Ce dialogue à haut niveau se déroule aujourd’hui avec les présidents des trois institutions : Commission européenne, Conseil européen et Parlement européen, mais au cours de deux réunions distinctes, les églises et communautés religieuses, d’une part, et les associations philosophiques et non confessionnelles, d’autre part. Ces rencontres sont annuelles.
Toutefois, ce dialogue est depuis lors déséquilibré au profit des églises. Citons deux exemples frappants du succès du lobbying des Églises : en 2003, elles ont obtenu une dérogation, toujours inspirée du modèle allemand, à la directive sur la non-discrimination en matière de travail, qui leur permet de ne pas recruter des employés dont la religion ne correspond pas à la leur et de licencier un employé qui renonce à leur religion. En 2011 le président de la Commission européenne nomme un Groupe européen d’éthique (GEE), censé être indépendant et neutre, chargé d’examiner les questions éthiques liées aux sciences et aux nouvelles technologies et de conseiller la Commission pour les politiques communautaires. Sur ses quinze membres, tous professeurs d’université, six sont professeurs de théologie, dont un prêtre et une vierge consacrée, trois autres enseignent dans des universités catholiques, dont un est correspondant de l’Académie pontificale pour la vie. Il n’y a aucun laïque avéré. Le Médiateur européen, saisi par l’Association européenne de la pensée libre (AEPL) a fait le constat de ce déséquilibre et proposé qu’« au moment du renouvellement du GEE, la Commission pourrait envisager de préciser dans l’appel à manifestation d’intérêt que les croyances religieuses ou personnelles ne sont pas prises en compte lors de la procédure de sélection et que les candidats laïques sont invités à postuler ».
Avec le Parlement européen, le dialogue n’est pas plus aisé : au cours d’une réunion organisée le 29 juin 2011 par « La plateforme du Parlement européen pour la laïcité en politique », afin de poser les bases de ce dialogue, l’ancien président du Parlement européen, Jerzy Buzek, rejette d’emblée le principe de séparation des Églises et de l’État, et désigne comme responsable du dialogue Laslo Tökès, un des vice-présidents du Parlement et ancien évêque hongrois de l’Église réformée de Roumanie. Laslo Tökès, prenant la parole, a enchaîné en assimilant la laïcité au totalitarisme soviétique, provoquant ainsi le départ d’associations présentes.

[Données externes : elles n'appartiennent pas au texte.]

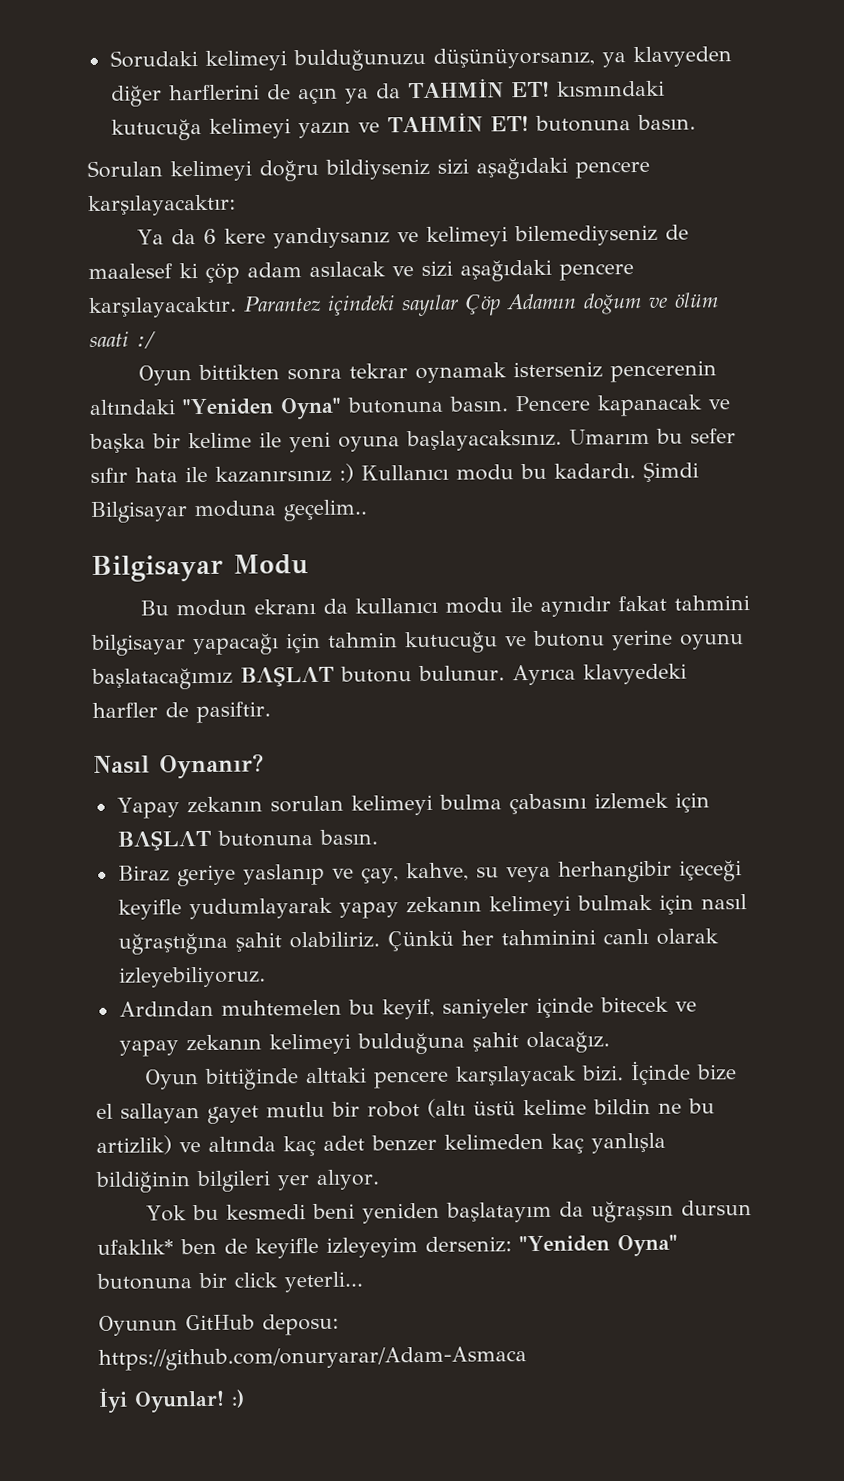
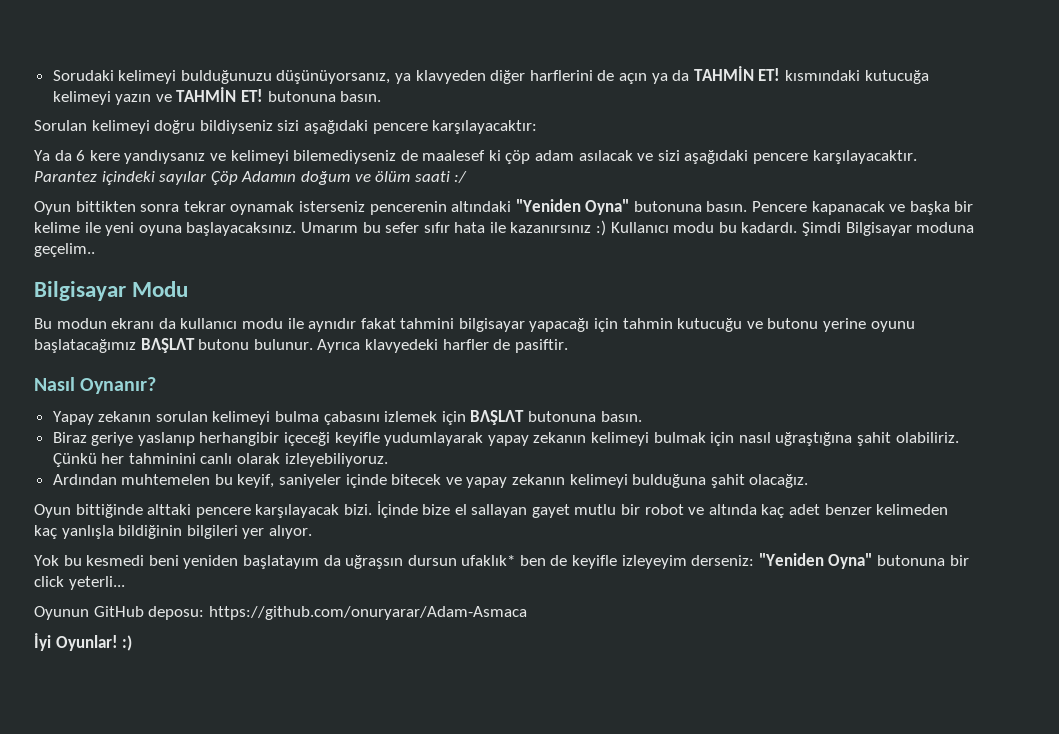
- Biraz geriye yaslanıp ve çay, kahve, su veya herhangibir içeceği keyifle yudumlayarak yapay zekanın kelimeyi bulmak için nasıl uğraştığına şahit olabiliriz.
+ Biraz geriye yaslanıp herhangibir içeceği keyifle yudumlayarak yapay zekanın kelimeyi bulmak için nasıl uğraştığına şahit olabiliriz.
- İçinde bize el sallayan gayet mutlu bir robot (altı üstü kelime bildin ne bu artizlik) ve altında kaç adet benzer kelimeden kaç yanlışla bildiğinin bilgileri yer alıyor.
+ İçinde bize el sallayan gayet mutlu bir robot ve altında kaç adet benzer kelimeden kaç yanlışla bildiğinin bilgileri yer alıyor.

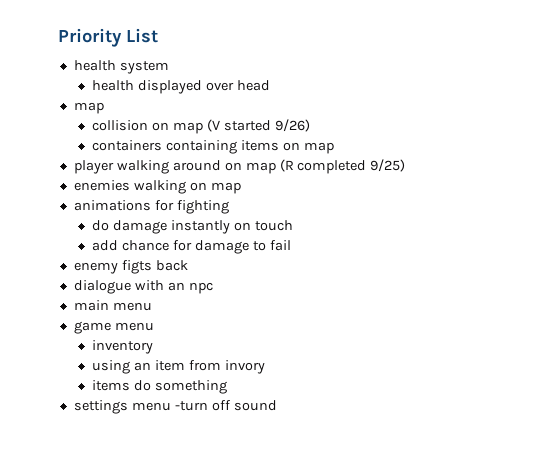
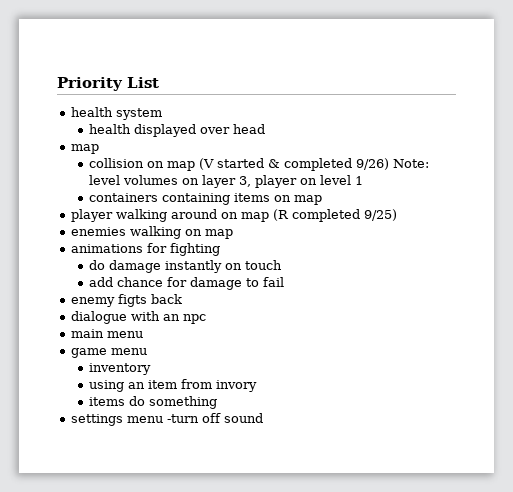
- collision on map (V started 9/26)
+ collision on map (V started & completed 9/26) Note: level volumes on layer 3, player on level 1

La discrimination manifeste dont les associations philosophiques et non confessionnelles ont fait l’objet et la volonté de certaines hiérarchies religieuses d’influer sur les décisions de l’Union au travers des institutions européennes sont patentes. Le vice-président de la Commission européenne investie le 22 octobre 2014, Frans Timmermans, et le président du Parlement réélu le 1er juillet 2014, Martin Schulz, semblent plus ouverts à un véritable dialogue, ce qui pourrait augurer d’un rééquilibrage salutaire, d’autant plus les associations non confessionnelles ont finalement pris la décision d’y jouer un rôle actif, ne fût-ce que pour ne pas laisser la voie ouverte aux seules Églises, et pour défendre la vision humaniste et laïque de la construction européenne.